En nuestro reino existe una tradición que siguen todas las castas de demonios y humanos. La llamamos Bendición Natal. Se trata de una costumbre antigua, muy arraigada, y se dice que incluso los propios dioses la practicaban cuando engendraron nuestra raza en la tierra. Cuando un bebé muere antes de cumplir su primer año, se pueden escuchar susurros, como si las hojas se meciesen sombríamente con el viento.
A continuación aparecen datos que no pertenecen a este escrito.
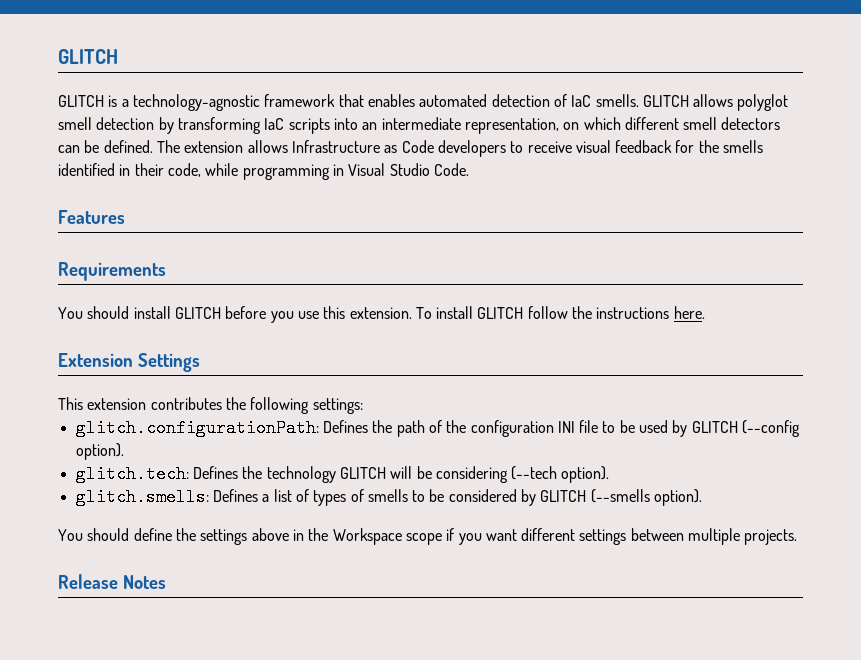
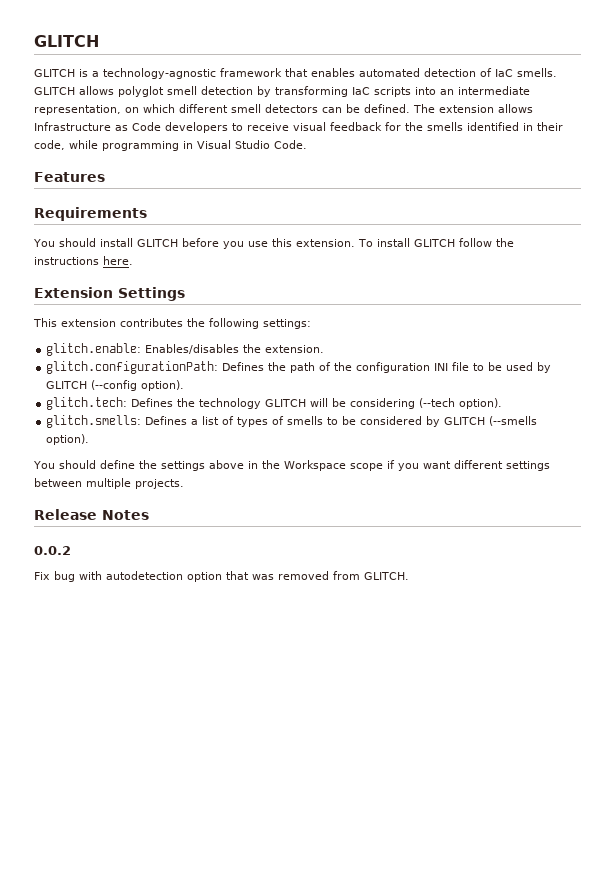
(363, 406) none -> [46,343,325,356] // glitch.enable: Enables/disables the extension.
(166, 582) none -> [34,546,71,555] [34,571,409,582] // 0.0.2 // Fix bug with autodetection option that was removed from GLITCH.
Esto significa que la ceremonia se ha llevado a cabo demasiado tarde, que los padres han hablado durante la ceremonia, o que el hechicero que la ha celebrado es un incompetente, un farsante.
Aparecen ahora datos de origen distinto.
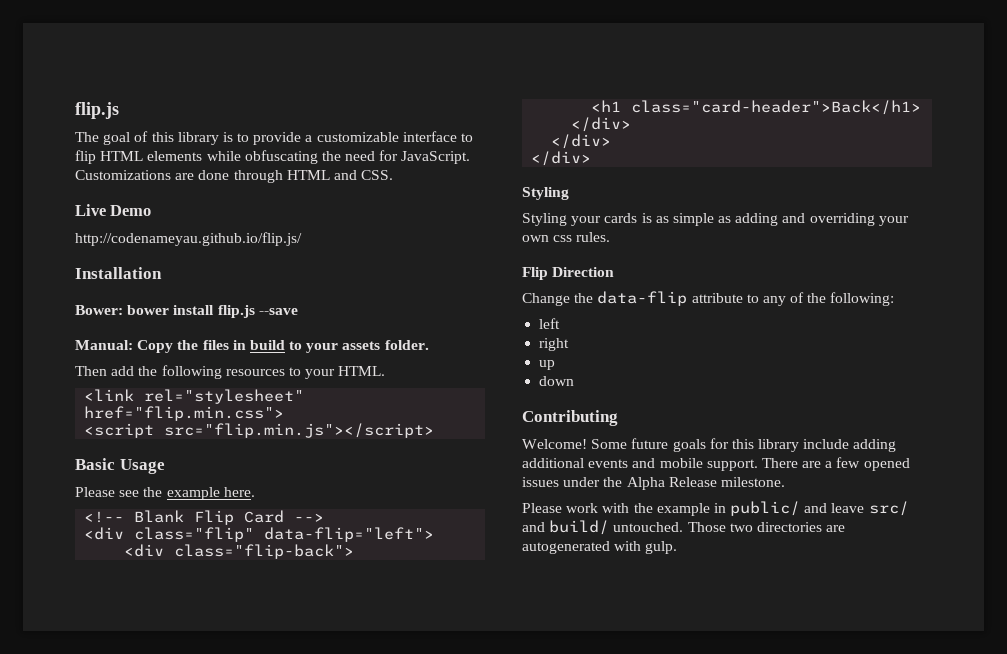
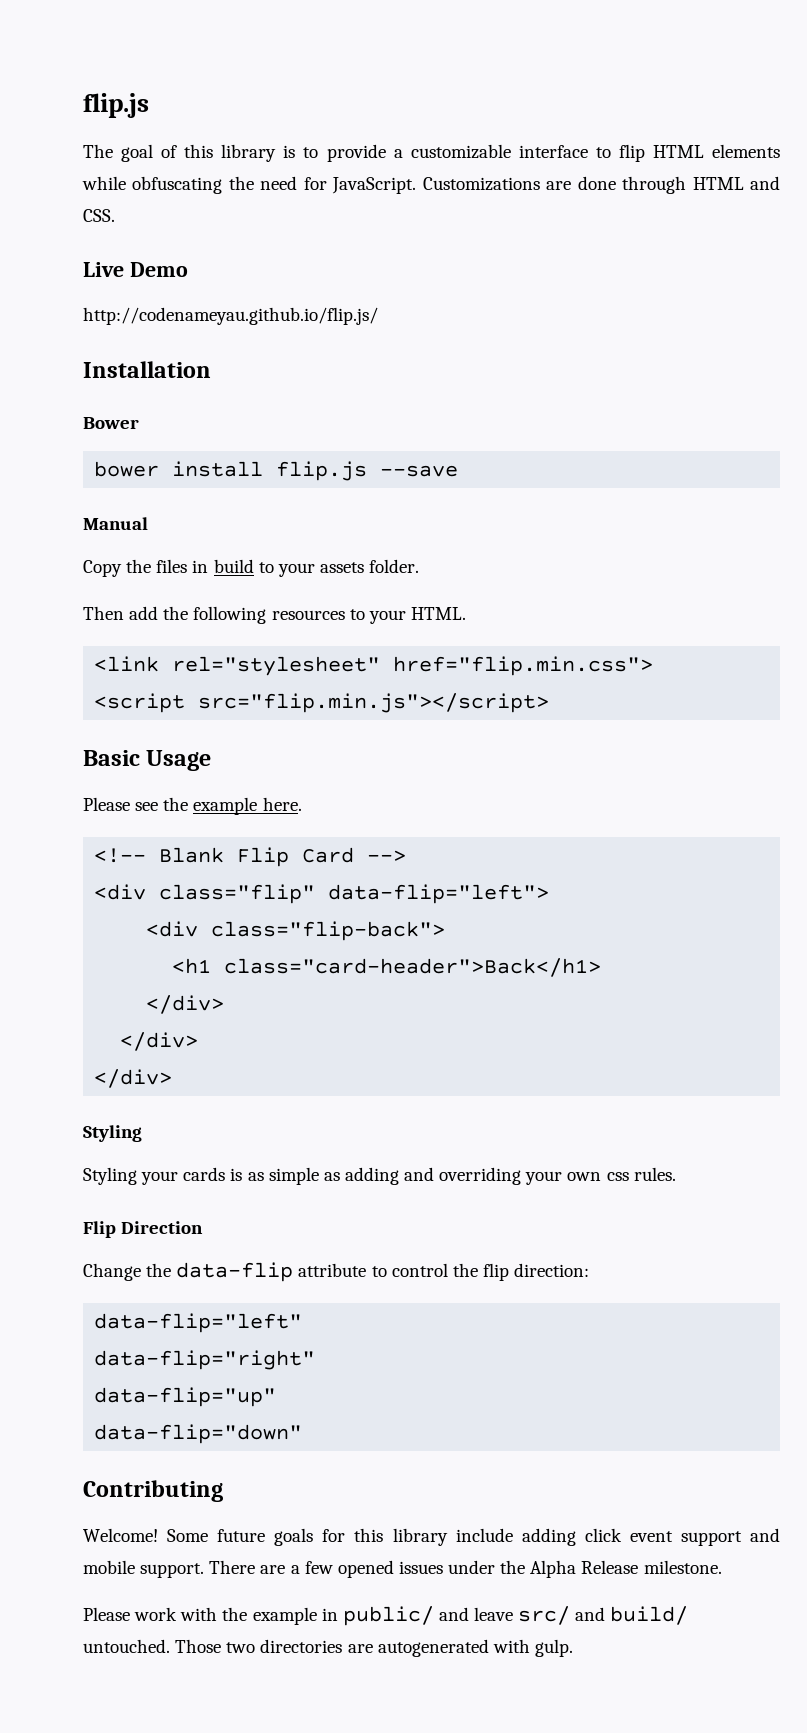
[75,305,123,315] Bower: -> [83,417,139,429] Bower //
[75,340,133,350] Manual: -> [83,517,148,530] Manual //
[762,292,895,306] [539,318,561,329] [539,338,570,351] [539,360,556,370] [539,376,575,386] any of the following: // left // right // up // down -> [391,1263,590,1281] [94,1313,303,1333] [94,1350,316,1370] [94,1387,277,1407] [94,1424,303,1444] control the flip direction: // data-flip="left" // data-flip="right" // data-flip="up" // data-flip="down"
[522,458,629,468] additional events -> [584,1528,742,1546] click event support

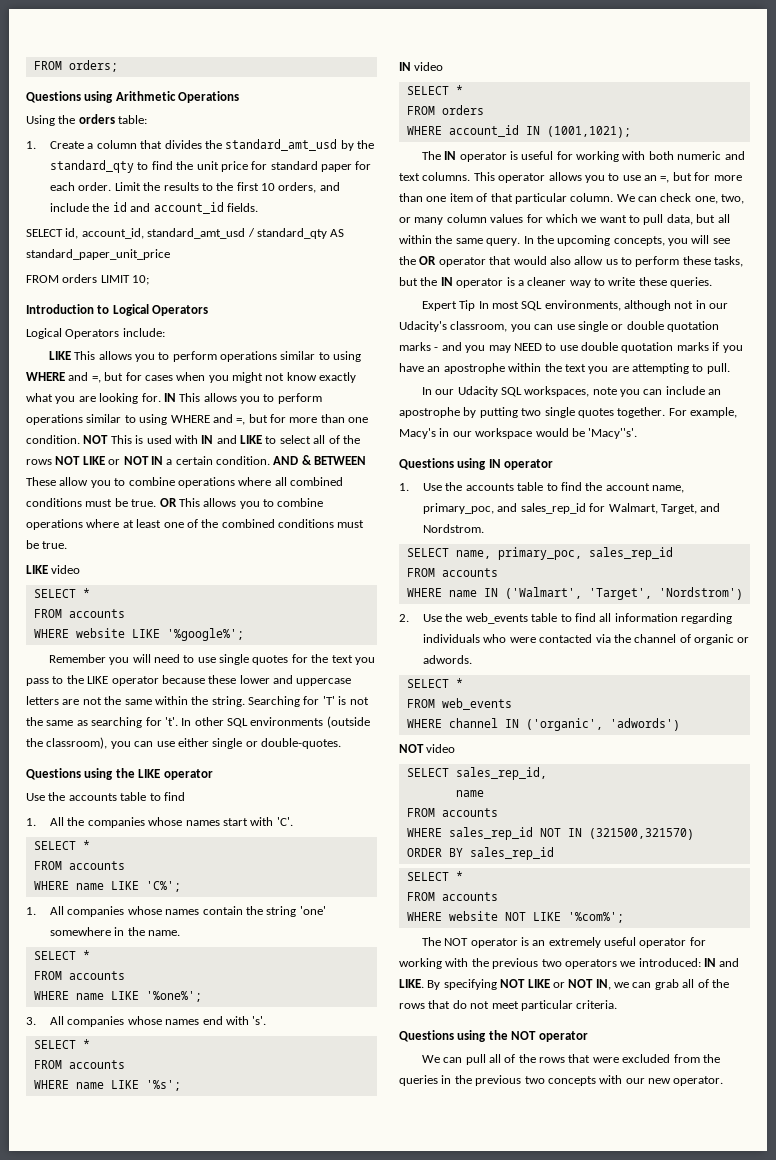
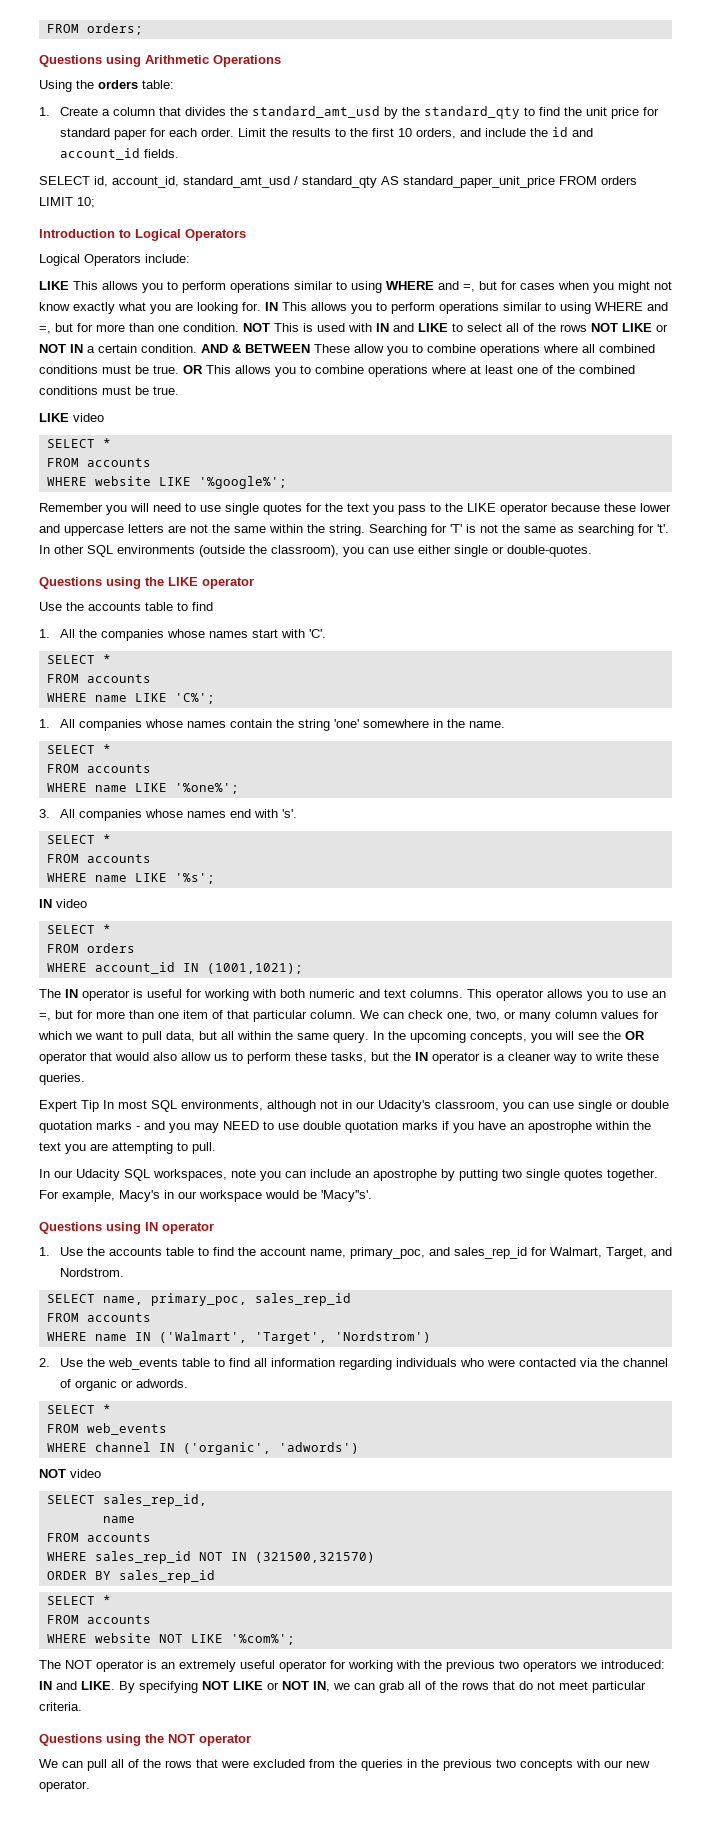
(170, 254) // -> (555, 182) none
Cuando descubrieron que mi madre estaba embarazada, mis padres, que provenían de la casta más baja —la casta de papel, completamente humana— supieron que debían ahorrar durante los nueve meses. Aunque nunca he visto una ceremonia de Bendición Natal, he imaginado la mía tantas veces que tengo la sensación de que es casi como un recuerdo o un sueño que hubieran grabado a medias en mi memoria.

Imagino la noche atravesada por el humo, oscura como una enorme mano negra que envuelve el mundo. Una hoguera que crepita. De pie ante las llamas, un hechicero: tiene la piel apergaminada cubierta de tatuajes, y los dientes afilados en punta como los de un lobo. Está inclinado sobre la figura desnuda de una recién nacida, de apenas unas horas de vida. La niña está llorando. Al otro lado del fuego, sus padres observan en silencio con las manos entrelazadas con tanta fuerza que parece que los nudillos vayan a perforarles la piel. Los ojos del hechicero se ponen en blanco mientras recita un dao y pinta en el aire, con los dedos, los caracteres, que permanecen por encima del bebé con un tenue resplandor que se va desvaneciendo.
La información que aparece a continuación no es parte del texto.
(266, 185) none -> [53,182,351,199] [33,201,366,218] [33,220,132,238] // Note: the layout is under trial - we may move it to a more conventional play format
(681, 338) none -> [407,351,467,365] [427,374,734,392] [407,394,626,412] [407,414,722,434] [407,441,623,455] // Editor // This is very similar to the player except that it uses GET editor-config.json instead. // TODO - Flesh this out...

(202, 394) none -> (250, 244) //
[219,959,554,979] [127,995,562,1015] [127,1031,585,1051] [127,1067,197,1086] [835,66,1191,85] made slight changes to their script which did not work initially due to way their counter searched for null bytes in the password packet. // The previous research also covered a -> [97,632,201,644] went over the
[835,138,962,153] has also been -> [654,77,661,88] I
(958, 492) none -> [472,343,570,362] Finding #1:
Cuando llega al momento culminante de la oración, el viento se levanta. La hierba se mece provocando un leve murmullo. El hechicero continúa recitando, cada vez más y más rápido, y el viento y los susurros se vuelven más y más intensos, hasta que desde la hoguera una gran llamarada se eleva, una espiral roja y naranja que asciende danzando hacia el cielo y se apaga con un destello.

Negrura.

La noche estrellada.

Después, el hechicero eleva los brazos al aire, justo hacia el lugar en el que se encontraba el fuego, para recoger lo que ha quedado flotando en la estela que este ha dejado: un pequeño relicario dorado con forma de huevo. Pero lo importante no es el relicario en sí. Lo importante es lo que esconde en su interior.

El destino del bebé. Mi destino.

En nuestro reino se cree que las palabras tienen poder. Que los caracteres de nuestro idioma pueden bendecir o maldecir una vida. Dentro del relicario hay un único carácter. Una única palabra que, creemos, habrá de revelar el verdadero destino de una persona… Cuando se abra sabré si mi vida será bendecida, como esperaban mis padres cuando tomaron la decisión de ahorrar para mi ceremonia, o si me espera un destino mucho más oscuro. Años malditos de vivir entre el fuego y las sombras.

Dentro de seis meses, cuando cumpla los dieciocho años, el relicario se abrirá y al fin revelará su respuesta.